Web interface edit records

──────────

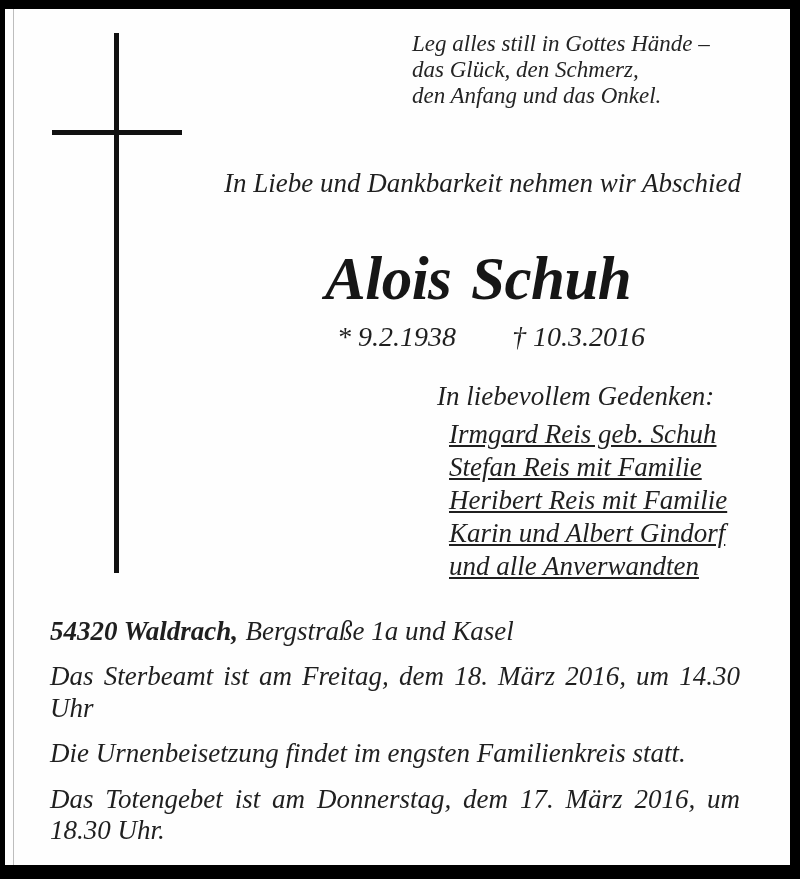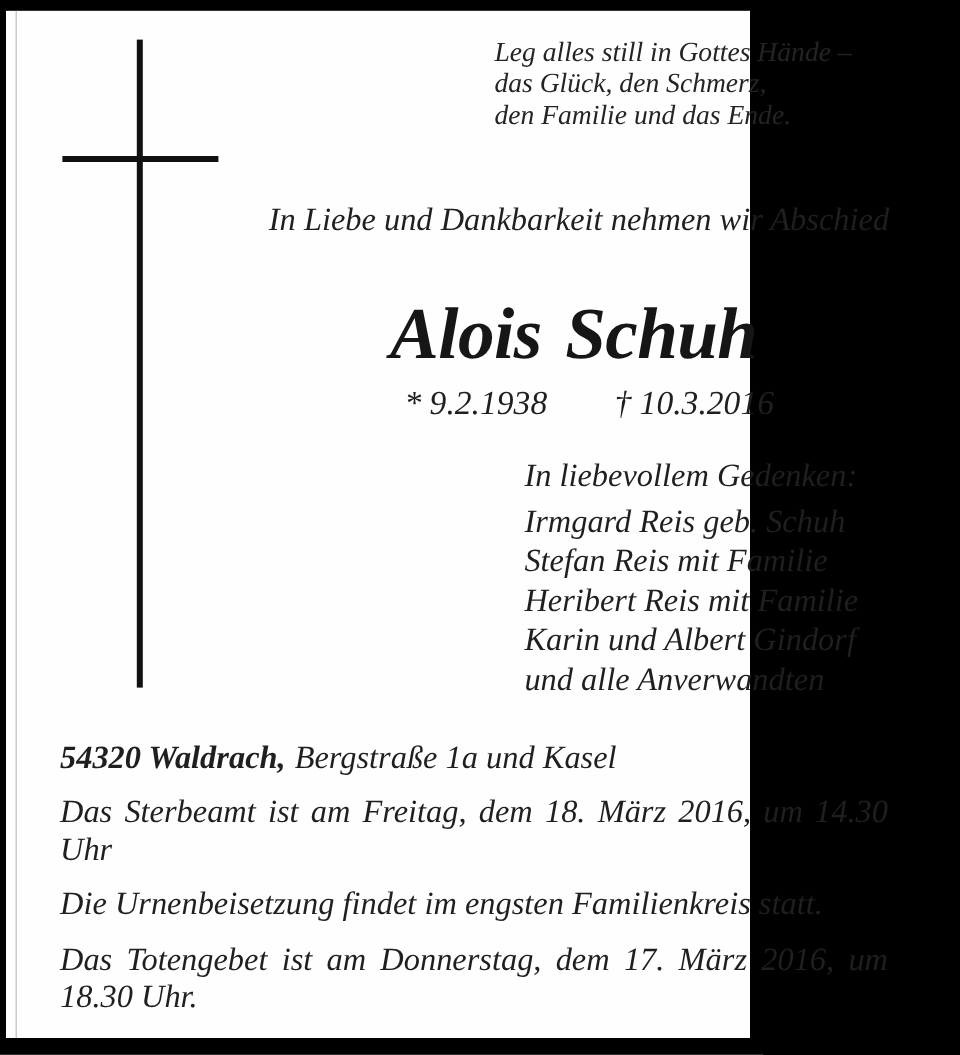--- a/index.html
+++ b/index.html
@@ -8,21 +8,21 @@
     background: #000000;
     position: relative;
     overflow: hidden;
     font-family: "Liberation Serif", serif;
     font-style: italic;
     color: #1f1f1f;
   }
   .page {
     position: absolute;
     left: 5px; top: 9px;
-    width: 620px; height: 856px;
+    width: 785px; height: 856px;
     background: #fefefe;
   }
   .abs { position: absolute; white-space: nowrap; }
 
   
   .hairline-left {
     position: absolute; left: 8px; top: 0; width: 1px; height: 856px;
     background: #bdbdbd;
   }
 
@@ -49,22 +49,22 @@
   }
   .dates { top: 312px; font-size: 28px; line-height: 32px; }
   .birth { left: 332px; }
   .death { left: 507px; }
 
   .memorial-heading {
     left: 432px; top: 371px;
     font-size: 27px; line-height: 33px;
   }
   .mourners {
-    left: 432px; top: 409px;
-    font-size: 27px; line-height: 33px;
+    left: 444px; top: 409px;
+    font-size: 27px; line-height: 33px; text-decoration: underline;
   }
 
   .body-block { font-size: 27px; line-height: 31.5px; }
   .address { left: 45px; top: 607px; }
   .address .bold { font-weight: bold; margin-top: 11px; }
   .address .rest { padding-left: 0.28em; }
   .sterbeamt { left: 45px; top: 652px; width: 690px; }
   .urnen { left: 45px; top: 729px; }
   .toten { left: 45px; top: 775px; width: 690px; line-height: 30.5px; }
 
@@ -83,21 +83,21 @@
   <div class="hairline-left"></div>
 
   <div>
     <div class="cross-v"></div>
     <div class="cross-h"></div>
   </div>
 
   <div class="abs quote">
     <div>Leg alles still in Gottes Hände –</div>
     <div>das Glück, den Schmerz,</div>
-    <div>den Familie und das Ende.</div>
+    <div>den Anfang und das Onkel.</div>
   </div>
 
   <div class="abs intro">
     <div>In Liebe und Dankbarkeit nehmen wir Abschied</div>
   </div>
 
   <div class="abs deceased-name">Alois Schuh</div>
 
   <div class="abs dates birth">* 9.2.1938</div>
   <div class="abs dates death">† 10.3.2016</div>

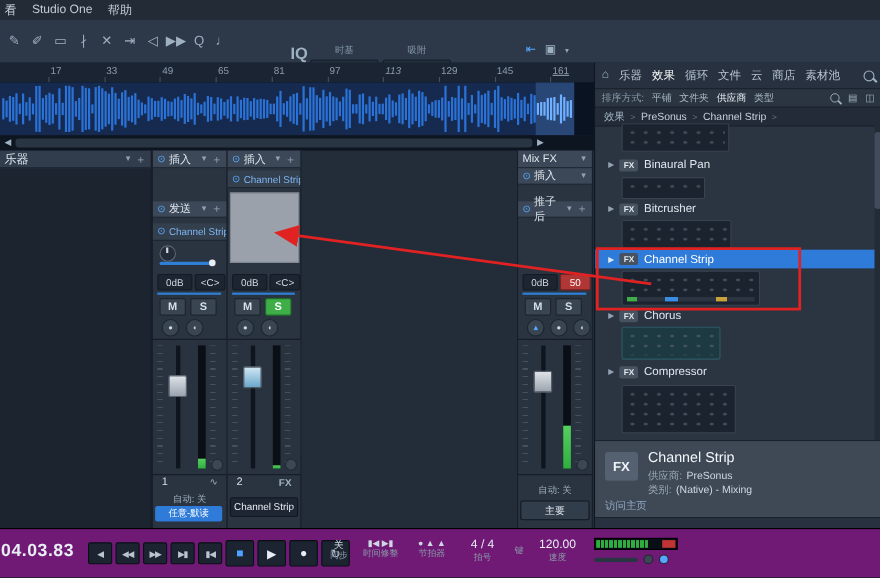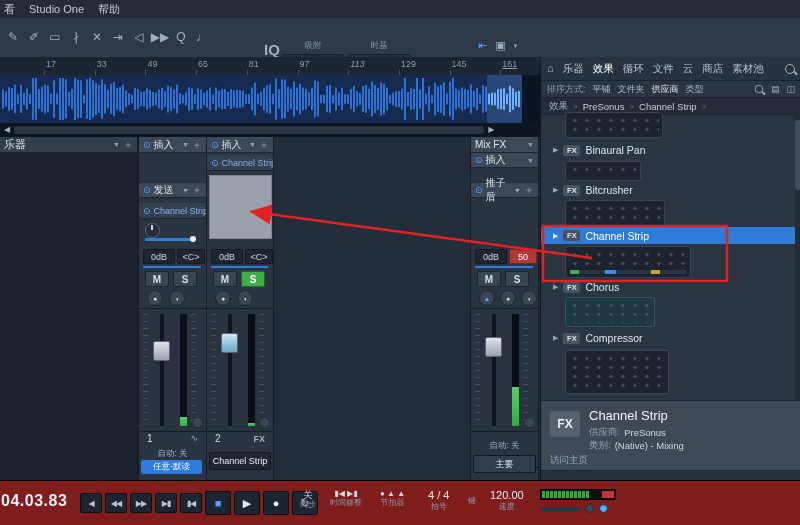--- a/index.html
+++ b/index.html
@@ -83,21 +83,21 @@
                  background:linear-gradient(90deg,#3fae49 0 8%,#2b3542 8% 30%,#3b8ce4 30% 40%,#2b3542 40% 70%,#c9a23a 70% 78%,#2b3542 78%);}
   .thumb.teal{background:#1d3a42;border-color:#2e5a64;}
   #bscroll{position:absolute;right:0;top:0;width:6px;height:288px;background:#222b36;}
   #bscrollh{position:absolute;right:0;top:8px;width:6px;height:70px;background:#404c5b;border-radius:3px;}
   #binfo{position:absolute;left:0;top:343px;width:260px;height:70px;background:#3f4955;border-top:1px solid #1a222e;}
   #binfobadge{position:absolute;left:9px;top:10px;width:30px;height:26px;background:#556070;border-radius:3px;
               display:flex;align-items:center;justify-content:center;font-size:12px;font-weight:bold;color:#eef2f6;}
   .infolabel{color:#9aa8b6;}
   #bbottom{position:absolute;left:0;top:413px;width:260px;height:10px;background:#273140;border-top:1px solid #1a222e;}
   
-  #transport{left:0;top:480px;width:800px;height:45px;background:#7f1d1d;border-top:1px solid #000;text-decoration:underline;}
+  #transport{left:0;top:480px;width:800px;height:45px;background:#701a75;border-top:1px solid #000;text-decoration:underline;}
   .tbtn{width:20px;height:18px;background:#1b2430;border:1px solid #0a0f16;border-radius:2px;color:#b9c4d0;
         font-size:8px;display:flex;align-items:center;justify-content:center;letter-spacing:-1px;}
   .tbtn.big{width:24px;height:22px;font-size:11px;letter-spacing:0;}
   .tgroup2{text-align:center;line-height:1.15;}
   .tg-top{font-size:9px;color:#cfd8e2;}
   .tg-bot{font-size:8px;color:#8a99a9;}
   .tg-val{font-size:11px;color:#e8eef4;}
   .navbtn{width:44px;height:30px;border-radius:3px;display:flex;align-items:center;justify-content:center;
           font-size:11px;color:#cfd8e2;background:#232d3b;border:1px solid #0a0f16;}
   .navbtn.blue{background:#2e7fd6;color:#fff;border-color:#1b5aa0;}
@@ -125,30 +125,30 @@
       <span class="toolico">✕</span>
       <span class="toolico">⇥</span>
       <span class="toolico">◁</span>
       <span class="toolico">▶▶</span>
       <span class="toolico">Q</span>
       <span class="toolico">♩</span>
     </div>
     <span class="abs" style="left:264px;top:23px;font-size:15px;font-weight:bold;color:#9fb0c0;">IQ</span>
     <div class="abs flex" style="left:282px;top:22px;gap:4px;">
       <div class="tgroup">
+        <div class="tglabel">时基</div>
+        <div class="tgvalue">
+          <span>小节</span>
+          <span class="chev">▾</span>
+        </div>
+      </div>
+      <div class="tgroup">
         <div class="tglabel">吸附</div>
         <div class="tgvalue">
           <span>自适应</span>
-          <span class="chev">▾</span>
-        </div>
-      </div>
-      <div class="tgroup">
-        <div class="tglabel">时基</div>
-        <div class="tgvalue">
-          <span>小节</span>
           <span class="chev">▾</span>
         </div>
       </div>
     </div>
     <div class="abs flex" style="left:478px;top:22px;gap:8px;">
       <span class="ico" style="color:#57a8ff;">⇤</span>
       <span class="ico">▣</span>
       <span class="chev">▾</span>
     </div>
   </div>

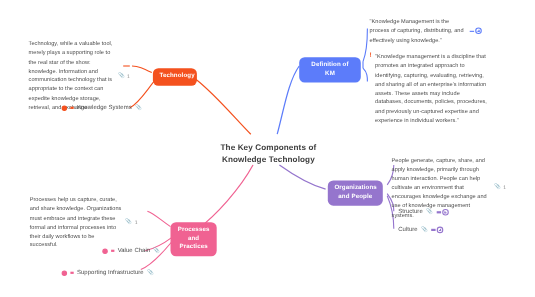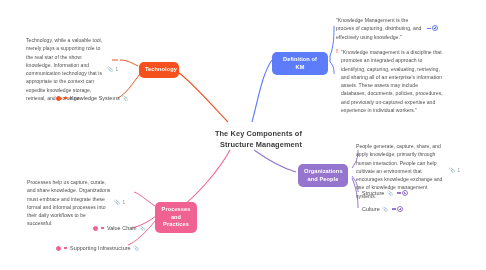--- a/index.html
+++ b/index.html
@@ -10,21 +10,21 @@
     overflow:hidden;
     position:relative;
   }
   #canvas{position:absolute;inset:0;width:486px;height:270px;}
   svg.links{position:absolute;left:0;top:0;width:486px;height:270px;pointer-events:none;}
 
   .node{position:absolute;}
 
   
   .central{
-    text-align:right;
+    text-align:center;
     font-size:7.4px;
     font-weight:bold;
     color:#3c3c3c;
     line-height:1.5;
     letter-spacing:.1px;
     white-space:nowrap;
   }
 
   
   .pill{
@@ -126,21 +126,21 @@
 
     <path d="M352 168 C 358 160, 358 154, 358 150" stroke="#9575cd" stroke-width="1" fill="none"></path>
 
     <path d="M352 176 C 358 184, 358 188, 358 192" stroke="#9575cd" stroke-width="1" fill="none"></path>
 
     <path d="M352 178 C 358 192, 358 204, 358 208" stroke="#9575cd" stroke-width="1" fill="none"></path>
   </svg>
 
   <div class="node central" style="left:186px;top:128px;width:116px;">
     <div>The Key Components of</div>
-    <div>Structure Management</div>
+    <div>Knowledge Technology</div>
   </div>
 
   <div class="node pill" style="left:139px;top:62px;width:40px;background:#f4511e;">
     <span>Technology</span>
   </div>
 
   <div class="node" style="left:26px;top:36px;width:92px;">
     <div class="note-row">
       <div class="note">Technology, while a valuable tool, merely plays a supporting role to the real star of the show: knowledge. Information and communication technology that is appropriate to the context can expedite knowledge storage, retrieval, and exchange.</div>
       <div class="note-meta">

──────────

■ **Task details**
Once a line of the records is found to contain "chev", copy it out.

■ **Expected output**
+          <span class="chev">▾</span>
-          <span class="chev">▾</span>
           <span class="chev">▾</span>
       <span class="chev">▾</span>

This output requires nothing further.